La dernière scène mise sur une confrontation intergénérationnelle, les jeunes étant incarné·es par un chœur formé de la distribution de finissant·es, lequel fait face à Ève Landry, incarnant une génération plus âgée. Ce chœur, fort bien exécuté, déverse un long monologue intitulé « Faire toujours mieux », qui raille les travers de notre époque : « Je tapisse de photos/Les murs de l’Internet/J’insuffle du désir et de la jalousie/Je veux que partout on se dise/Je vais faire comme lui/Je vais faire fi de ce qu’on me dit ».

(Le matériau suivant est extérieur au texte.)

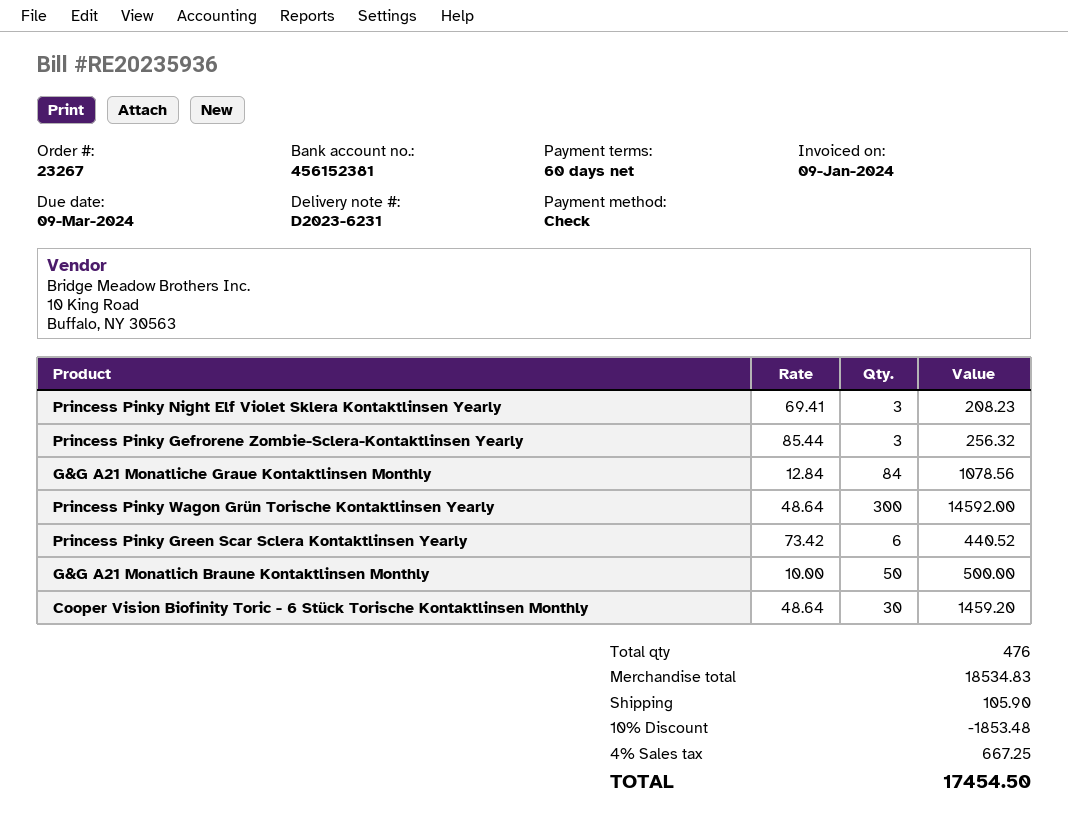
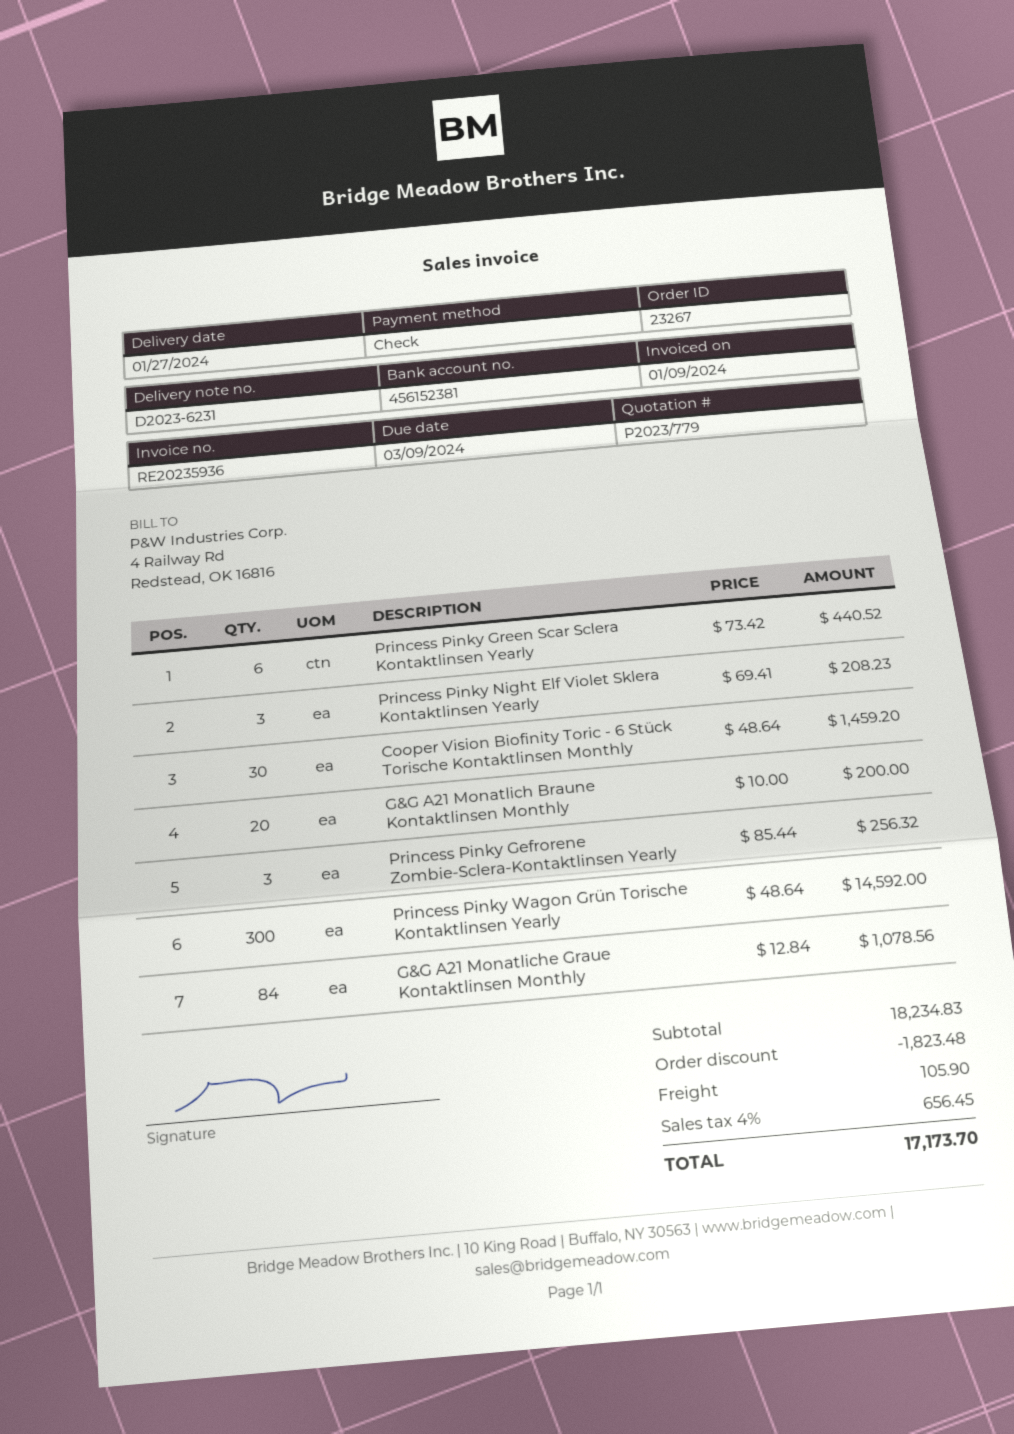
G&G A21 Monatlich Braune Kontaktlinsen Monthly: 50 x 10.00 = 500.00 -> 20 x 10.00 = 200.00
subtotal: 18534.83 -> 18234.83
discount: 1853.48 -> 1823.48
tax: 4% = 667.25 -> 4% = 656.45
total: 17454.50 -> 17173.70

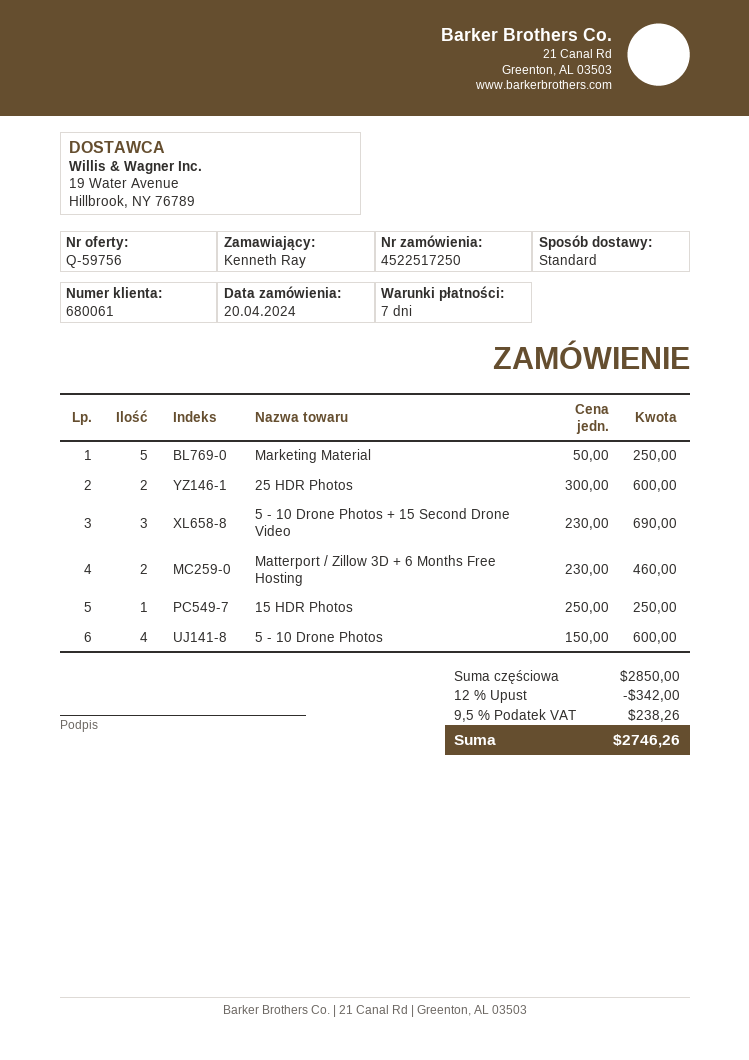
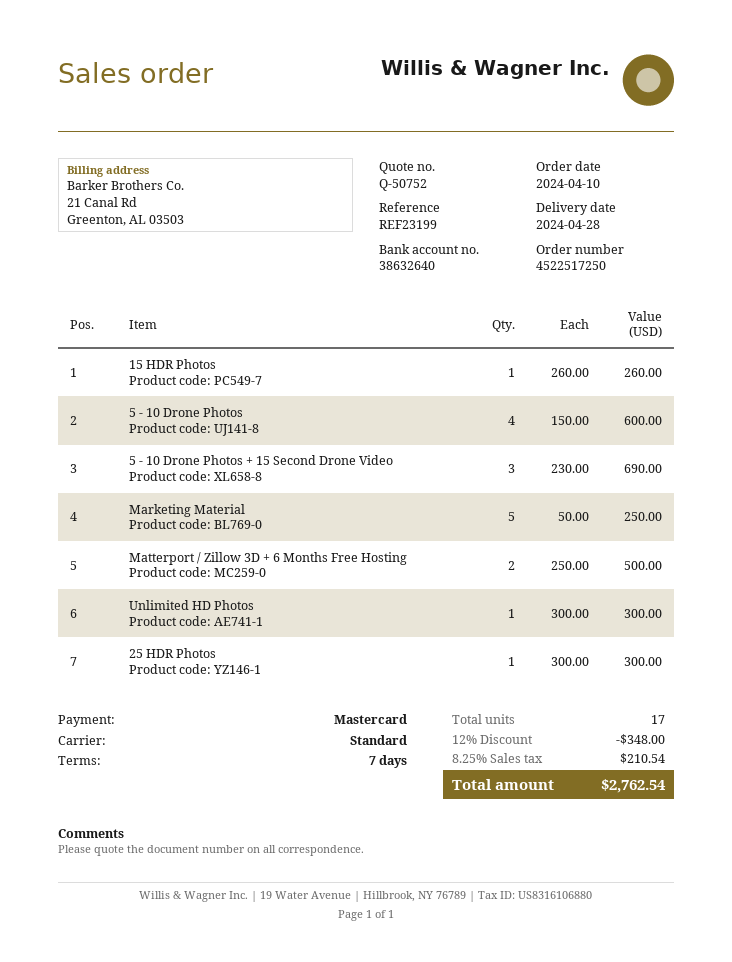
quote number: Q-59756 -> Q-50752
order date: 2024-04-20 -> 2024-04-10
25 HDR Photos: 2 x 300.00 = 600.00 -> 1 x 300.00 = 300.00
Matterport / Zillow 3D + 6 Months Free Hosting: 2 x 230.00 = 460.00 -> 2 x 250.00 = 500.00
15 HDR Photos: 1 x 250.00 = 250.00 -> 1 x 260.00 = 260.00
Unlimited HD Photos: none -> 1 x 300.00 = 300.00
discount: 12% = 342.00 -> 12% = 348.00
tax: 9.5% = 238.26 -> 8.25% = 210.54
total: 2746.26 -> 2762.54

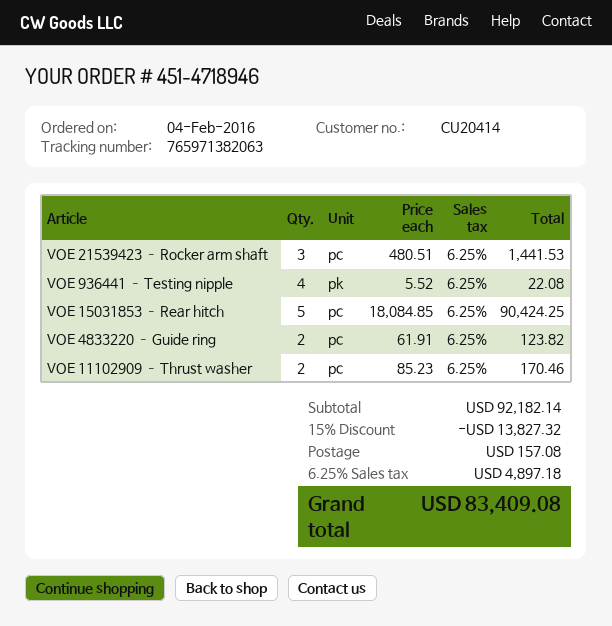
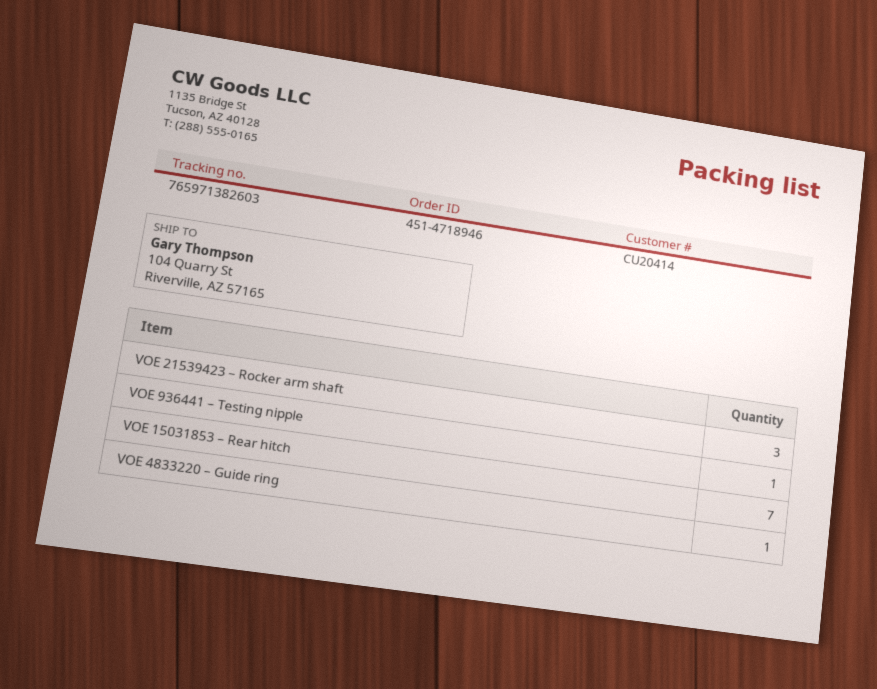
tracking number: 765971382063 -> 765971382603
VOE 936441 – Testing nipple: 4 -> 1
VOE 15031853 – Rear hitch: 5 -> 7
VOE 4833220 – Guide ring: 2 -> 1
VOE 11102909 – Thrust washer: 2 -> none

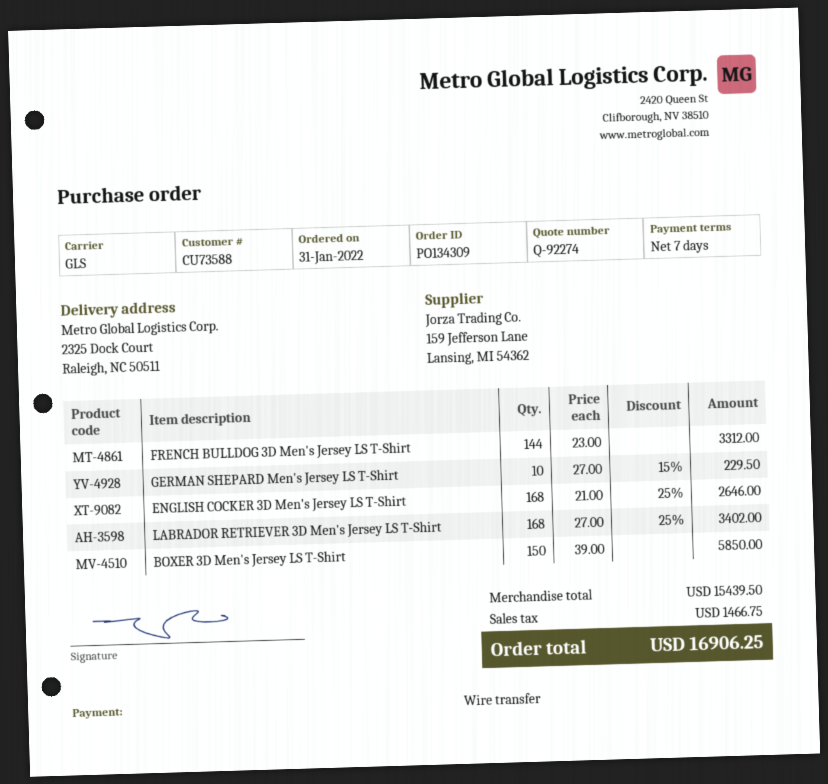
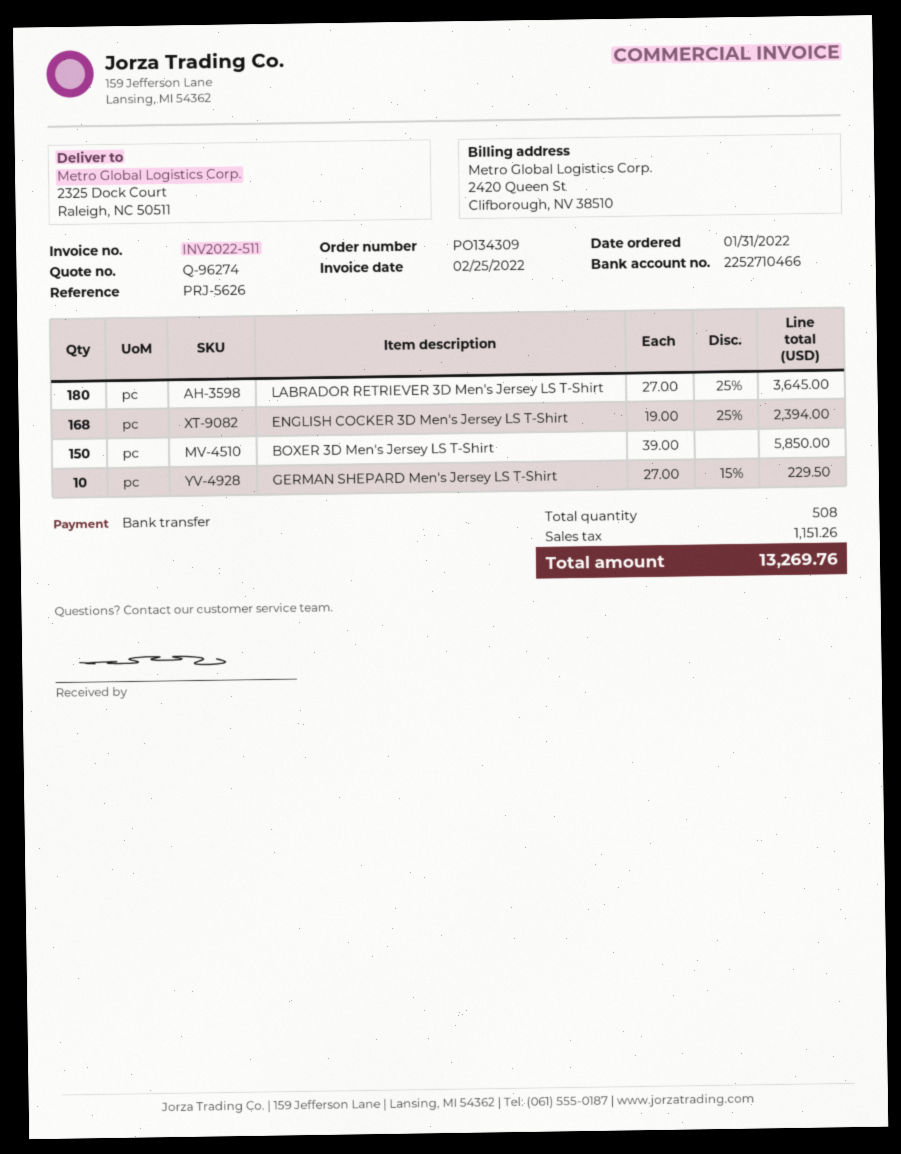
quote number: Q-92274 -> Q-96274
FRENCH BULLDOG 3D Men's Jersey LS T-Shirt: 144 x 23.00 = 3312.00 -> none
ENGLISH COCKER 3D Men's Jersey LS T-Shirt: 168 x 21.00 - 25% = 2646.00 -> 168 x 19.00 - 25% = 2394.00
LABRADOR RETRIEVER 3D Men's Jersey LS T-Shirt: 168 x 27.00 - 25% = 3402.00 -> 180 x 27.00 - 25% = 3645.00
tax: 1466.75 -> 1151.26
total: 16906.25 -> 13269.76

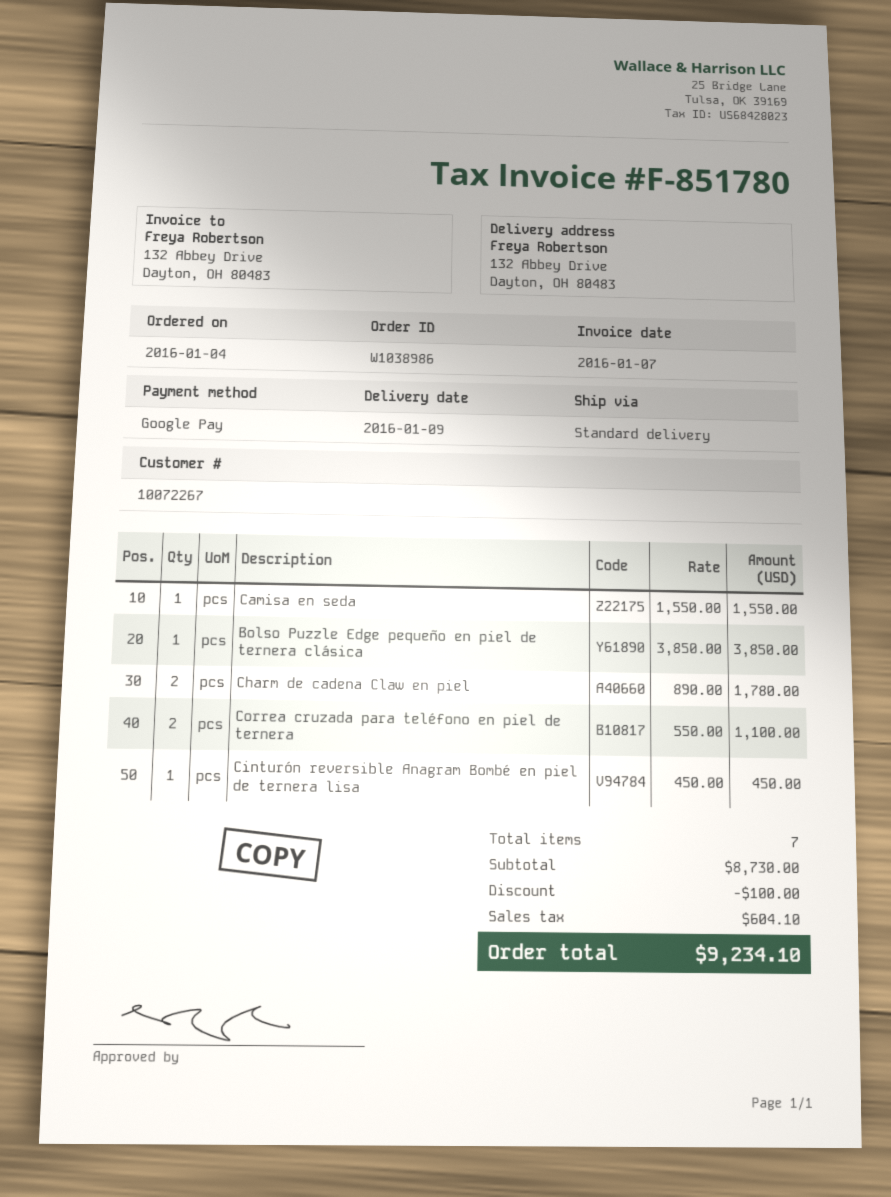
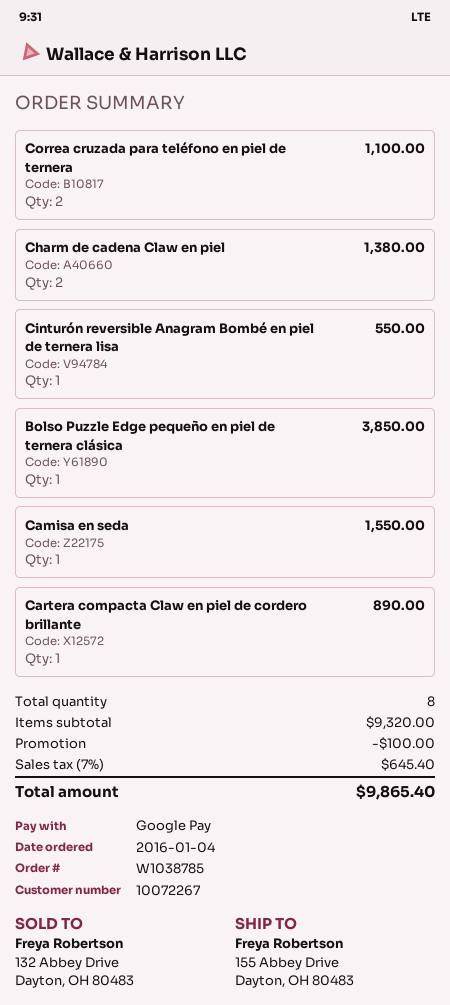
order number: W1038986 -> W1038785
ship to: 132 Abbey Drive, Dayton, OH 80483 -> 155 Abbey Drive, Dayton, OH 80483
Charm de cadena Claw en piel: 2 for 1780.00 -> 2 for 1380.00
Cinturón reversible Anagram Bombé en piel de ternera lisa: 1 for 450.00 -> 1 for 550.00
Cartera compacta Claw en piel de cordero brillante: none -> 1 for 890.00
total quantity: 7 -> 8
subtotal: 8730.00 -> 9320.00
tax: 604.10 -> 645.40
total: 9234.10 -> 9865.40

On aurait du reste pu se passer de certains tableaux, qui digressent légèrement ou qui tombent dans des situations plus frontalement politiques. On préfère l’oblique, l’absurde, des premières scènes. Car la trame la plus forte réside dans cette satire d’une société qui cherche tant à se policer, à faire « mieux », qu’elle en vient, à force de vouloir faire le bien, à générer des effets délétères. Dans ce décor jonché de missiles géants, de balles prêtes à atterrir au sol, le message est clair : le terrain est miné. Et l’on se dit, en effet, que le mieux est parfois l’ennemi du bien.

© David Ospina

Faire le bien

Texte : François Archambault et Gabrielle Chapdelaine. Mise en scène : Claude Poissant. Assistance à la mise en scène : Alexandra Sutto. Assistance aux costumes : Rosemarie Levasseur. Assistance aux éclairages : Manon Pocq-Saint-Joan. Coupes de cheveux : Sarah Tremblay. Direction technique lors du passage au CNA : Romane Bocquet. Construction du décor : Yves Nicol. Régisseuse : Alexandra Sutto. Chef machiniste : Michel Eudore Desrosiers. Cheffe éclairagiste : Manon Pocq-Saint-Joan. Chef sonorisateur : Stéphane Pelletier. Cheffe habilleuse : Geneviève Chevalier. Décors : Olivier Landreville. Costumes : Marc Senécal. Éclairages : Leticia Hamaoui. Musique : Jérôme Minière. Accessoires : Félix Plante. Maquillages et coiffures : Suzanne Trépanier. Avec Eve Landry, Xavier Bergeron, Anaelle Boily Talbot, Mehdi Boumalki, Simon Champagne, Christophe Levac, Elizabeth Mageren, Charlotte Richer, Léa Roy. Une coproduction du Théâtre du Rideau Vert et du Théâtre français du Centre national des Arts, présentée au Théâtre du Rideau Vert jusqu’au 14 septembre 2024.